O desfile segue até 21h30, com trajeto pela Rua Dr. Paulo Frontin, descendo pela Rua Dr. Deodato Wertheimer e depois sobe a Rua Dr. Flaviano de Melo, com encerramento em frente ao bar Grow, que preparou uma programação especial não apenas para este dia, mas também para os próximos dias de folia.
“Ao longo do percurso, o Combuca da Judite vai reverenciar o Maracatu de Baque Virado de Pernambuco, da etnia Nagô, em um encontro de batuqueiros apaixonados pela tradição e pela sonoridade, acompanhados por artistas circenses que promovem intervenções divertidas e vibrantes. Entusiastas que exibem diferentes linguagens, como malabarismo, equilibrismo e acrobacia. Vamos transformar o desfile em um momento mágico de encantamento e expressão cultural”, destaca Vander.

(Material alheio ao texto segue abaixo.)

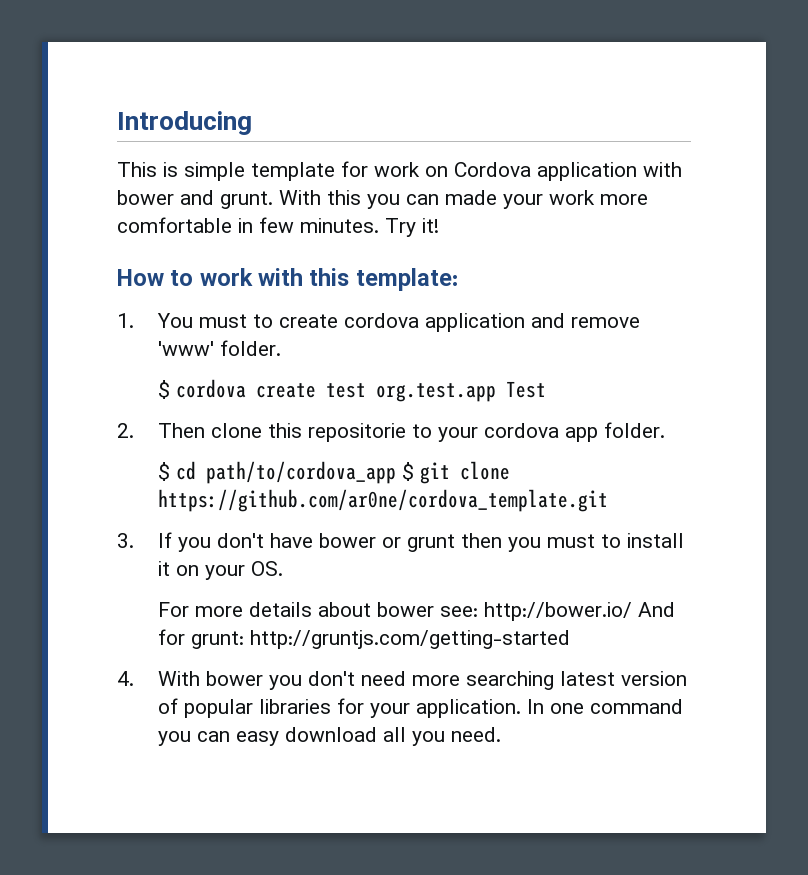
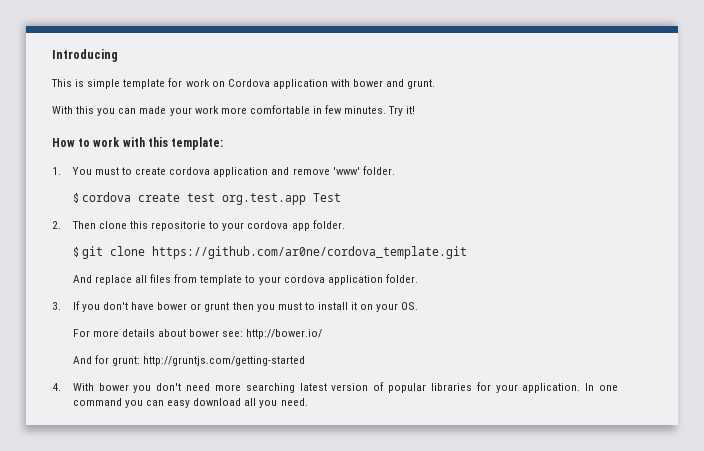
- This is simple template for work on Cordova application with bower and grunt. With this you can made your work more comfortable in few minutes.
+ This is simple template for work on Cordova application with bower and grunt.
+ With this you can made your work more comfortable in few minutes.
- $ cd path/to/cordova_app $ git clone https://github.com/ar0ne/cordova_template.git
+ $ git clone https://github.com/ar0ne/cordova_template.git
+ And replace all files from template to your cordova application folder.
- For more details about bower see: http://bower.io/ And for grunt: http://gruntjs.com/getting-started
+ For more details about bower see: http://bower.io/
+ And for grunt: http://gruntjs.com/getting-started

A receita, de acordo com ele, é a fusão de linguagens artísticas que a Cia compartilhas em seus espetáculos e performances que ocorrem nas diversas comunidades periféricas de diversas regiões do Brasil.
A origem do bloco carrega uma história pessoal e simbólica. Vander conta que a ideia nasceu a partir de uma decisão ousada: investir a rescisão de um trabalho na compra de uma Kombi, veículo que se transformaria em palco itinerante, carro de som e símbolo do bloco. “Foi quando percebi que podia unir três grandes paixões: a arte, a Kombi e a inclusão social”, relembra o idealizador.